There aren’t many studies to support the real use of yohimbine in sport, or outside of it, in humans. Why is it like that? It is possible that the reason is that the cost of the research is very high and a return can only be obtained by selling the product later, which in turn often creates a conflict of interest. There is also anecdotal evidence where famous athletes or coaches recommend this measure * 10 +. However, it should be remembered that this type of evidence is never conclusive. As far as scientific research is concerned, the example * 1 + is known, where 20 elite footballers taking 20 mg of yohimbine reduced their body fat while taking yohimbine from 9.3% to 7.1%. For the placebo group, the level remained at 9.2%, assuming both groups had a strict menu throughout the 21-day intervention period. This means that yohimbine works quite well for elite athletes as the “last straight” on the way to reducing body fat.
Another paper describes the effect of yohimbine [11], where 20 obese patients were subjected to a 3-week low-energy diet (1000 kcal per day), and then randomly assigned to two groups according to the study protocol with a double-blind study: 10 people received 5 mg of yohimbine per os 4 times a day and 10 received placebo for 3 weeks. Yohimbine significantly increased the mean weight loss in patients on a low-energy diet: 3.55 ± 0.24 kg (yohimbine) compared with 2.21 ± 0.37 kg (placebo). In the case of yohimbine, the level of expenditure was kept constant exercise-induced energy and sympathetic nervous system activity. Interestingly, no significant effect of yohimbine on gastric emptying was found – the mean gastric transit time was 42.0 ± 0.4 minutes after placebo and 41.8 ± 0.5 minutes after yohimbine.

Side effects:

They occur mainly when taking huge doses.

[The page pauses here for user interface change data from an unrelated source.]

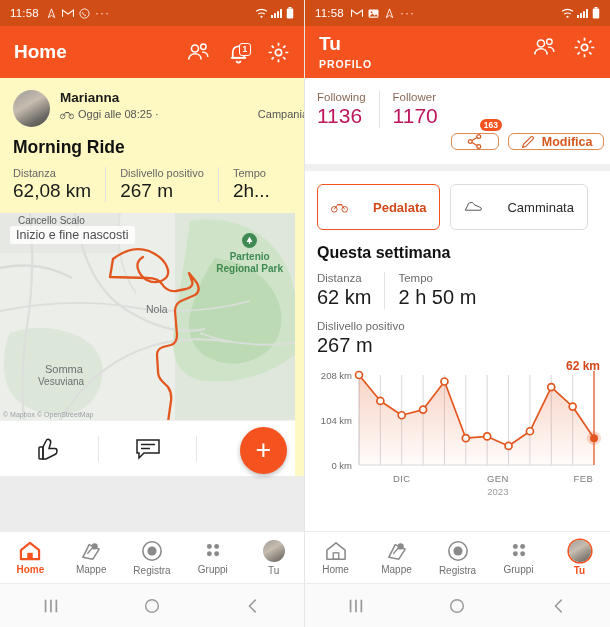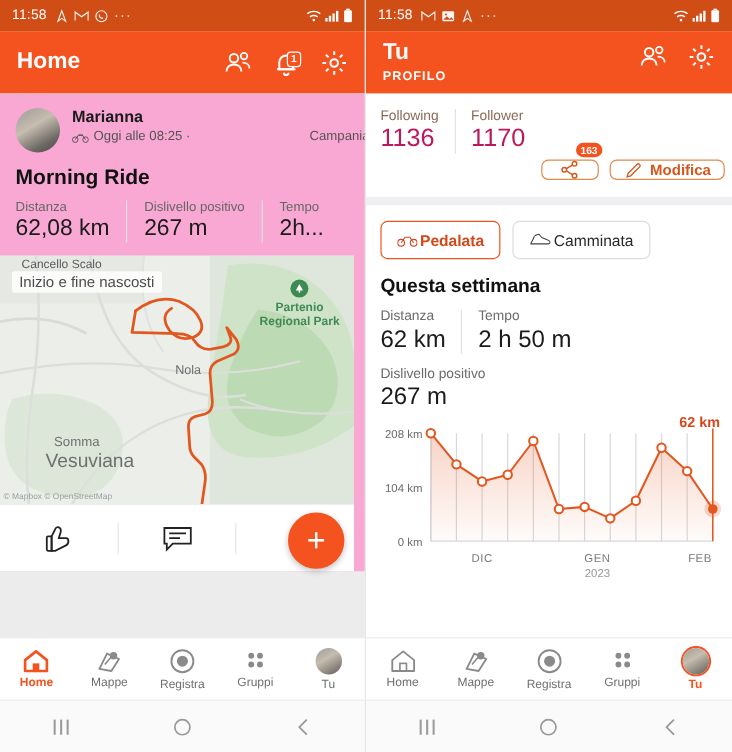--- a/index.html
+++ b/index.html
@@ -41,21 +41,21 @@
   .ic { width: 23px; height: 23px; display: block; }
   .badge-wrap { position: relative; display: flex; }
   .nbadge {
     position: absolute; left: 12px; top: 2px; border: 1.4px solid #fff;
     border-radius: 3px; font-size: 8.5px; line-height: 1; padding: 1.5px 2.5px;
     color: #fff; background: #f4531f; font-weight: 600;
   }
 
   
   .feed { flex: 1; overflow: hidden; background: #ececed; position: relative; }
-  .card { background: #f9a8d4; width: 323px; }
+  .card { background: #fef9c3; width: 323px; }
   .card-head { display: flex; align-items: flex-start; padding: 12px 13px 0 13px; }
   .avatar {
     width: 37px; height: 37px; border-radius: 50%; flex: 0 0 37px;
     background: linear-gradient(150deg,#9b9a96 0%,#c7bdb0 40%,#6d6a66 75%,#4a4845 100%);
     overflow: hidden;
   }
   .who { margin-left: 10px; flex: 1; min-width: 0; }
   .who-name { font-size: 13.5px; font-weight: 700; color: #1b1b1b; }
   .who-line { display: flex; align-items: center; margin-top: 3px; }
   .who-meta { font-size: 11px; color: #555; }
@@ -106,21 +106,21 @@
   }
   .btns { margin-left: auto; display: flex; gap: 9px; position: relative; padding-top: 10px; margin-top: 32px; }
   .cbadge {
     position: absolute; left: 29px; top: -4px; background: #f4531f; color: #fff;
     font-size: 8.5px; font-weight: 700; border-radius: 9px; padding: 1.5px 4px; line-height: 1;
   }
   .sep { height: 7px; background: #f0f0f2; margin-top: 14px; }
 
   .toggles { display: flex; gap: 10px; padding: 13px 12px 0 12px; }
   .tg {
-    height: 32px; border-radius: 6px; display: flex; align-items: center; gap: 2px;
+    height: 46px; border-radius: 6px; display: flex; align-items: center; gap: 25px;
     padding: 0 13px; font-size: 13px; background: #fff;
   }
   .tg.on { border: 1.6px solid #f4531f; color: #d4481a; font-weight: 700; }
   .tg.off { border: 1px solid #dcdcde; color: #2a2a2a; }
 
   .h2 { font-size: 16px; font-weight: 700; color: #111; padding: 14px 12px 0 12px; }
   .wstats { display: flex; padding: 10px 12px 0 12px; }
   .ws { padding-right: 13px; }
   .ws + .ws { border-left: 1px solid #e2e2e2; padding-left: 13px; }
   .ws-l { font-size: 11.5px; color: #6b6b6b; }
@@ -270,21 +270,21 @@
             <path d="M200 120 q40 16 95 10" stroke="#dcdedb" stroke-width="1.8" fill="none"></path>
             <g fill="none" stroke="#e2571f" stroke-width="2.3" stroke-linejoin="round" stroke-linecap="round">
               <path d="M113 46 q18 -14 36 -8 q14 6 18 16 q4 10 -6 14 q-12 4 -20 -6 q-8 -12 2 -18"></path>
               <path d="M113 46 l-3 18 l38 1 q10 0 14 6 q5 8 14 7 l10 -2 q8 -2 6 -8 l-3 -8 l8 10 q4 8 -2 12 l-14 6 q-6 3 -6 10 l2 24 q0 8 -6 10 l-8 2 q-6 2 -6 8 l1 16 q0 6 4 10 l6 6 q4 6 3 14 l-4 28 q-1 10 4 14 l6 6 q6 6 2 12 q-5 6 -12 2 q-6 -4 -4 -12"></path>
             </g>
           </svg>
           <div class="map-pill">Inizio e fine nascosti</div>
           <div class="maplbl" style="left:18px;top:2px;color:#5a5c5f">Cancello Scalo</div>
           <div class="maplbl" style="left:146px;top:90px;font-size:10.5px">Nola</div>
           <div class="maplbl" style="left:45px;top:150px;font-size:11px">Somma</div>
-          <div class="maplbl" style="left:38px;top:163px;font-size:16px">Vesuviana</div>
+          <div class="maplbl" style="left:38px;top:163px;font-size:10px">Vesuviana</div>
           <div class="park-lbl">
             <div class="park-dot">
               <svg width="9" height="9" viewBox="0 0 12 12">
                   <path d="M6 1 L10 8 H2 Z" fill="#fff"></path>
                   <rect x="5.2" y="7.5" width="1.6" height="3" fill="#fff"></rect>
                 </svg>
             </div>
             <div>Partenio</div>
             <div>Regional Park</div>
           </div>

Personally, as an author, I used doses of 350 mg at a time, which is dangerous to health and which I do not recommend. However, in safe doses (up to 40 mg a day), being a healthy person you will not experience: tachycardia, stomach pain, excessive agitation, nervousness, increased blood pressure, dizziness, polyuria or muscle tremors (occurs from doses of 80-100 mg per day, depending on from tolerance).

Contraindications:

Diseases such as: hypertension, hypotension, diseases of the heart, kidneys, liver, intestines, stomach and the nervous system, diabetes. Moreover, it is forbidden to use yohimbine during pregnancy or lactation.

Popular myths:

Yohimbine should not be used with carbohydrates due to the effect of insulin.
Well, we do not find any information on this subject in any of the studies that the protocol includes such guidelines. What’s more, during the study * 1 +, the established diet was high in carbohydrates, which effectively eliminates the idea that yohimbine does not work when eating carbohydrates. Additionally, it has not had any effect on the rate of gastric emptying [11].
Yohimbine is dangerous to health [12].
There was no risk associated with taking yohimbine in the indicated amounts, i.e. up to 40 mg per day, divided in portions * 13 +. However, it should be remembered that the dosage, especially in the case of the origin of American supplements, is VERY controversial due to numerous studies showing clear deviations from the standards provided by packaging manufacturers. American manufacturers do not have a realistic way to control the quality of their supplements * 14 +.

 

 

Bibliography:

    1. http://www.ncbi.nlm.nih.gov/pubmed/17214405 
    2. https://www.ncbi.nlm.nih.gov/pubmed/21710402 
    3. https://pubchem.ncbi.nlm.nih.gov/compound/yohimbine_hydrochloride 
    4. Collins S, Surwit RS. The beta-adrenergic receptors and the control of adipose tissue metabolism  and thermogenesis. Recent Prog Horm Res. 2001;56:309-28. 
    5. Carmen GY, Víctor SM. Signalling mechanisms regulating lipolysis. Cell Signal. (2006) 6. Liu CY, Boyer JL, Mills SE. Acute effects of beta-adrenergic agonists on porcine adipocyte  metabolism in vitro. J Anim Sci. (1989) Lafontan M, et al. Alpha-2 adrenoceptors in lipolysis: alpha 2 antagonists and lipid-mobilizing  strategies. Am J Clin Nutr. (1992)
      1. Lafontan M, et al. Alpha-2 adrenoceptors in lipolysis: alpha 2 antagonists and lipid-mobilizing  strategies. Am J Clin Nutr. (1992)
      2. Arner P, Hellstrom L, Wahrenberg H, i wsp.: Beta-adrenoceptor expression in human fat cells from  different regions. J Clin Invest. 86:1595-1600, 19 
      3. Wahrenberg H, Lonnqvist F, Arner P: Mechanisms underlying regional differences in lipolysis in  human adipose tissue. J Clin Invest 84:458-467, 1989 
      4. https://www.reddit.com/r/Fitness/comments/1f2scw/some_random_thoughts_on_yohimbine_hcl_f or_those/
    1. https://www.ncbi.nlm.nih.gov/pubmed/1955308 
    2. http://www.medonet.pl/zdrowie,johimbina—wlasciwosci–zastosowanie– przeciwwskazania,artykul,1728574.html 
    3. https://www.sciencedirect.com/science/article/pii/S0163725801001565 
    4. Cohen PA, et al. Pharmaceutical quantities of yohimbine found in dietary supplements in the USA.  Drug Test Anal. (2015)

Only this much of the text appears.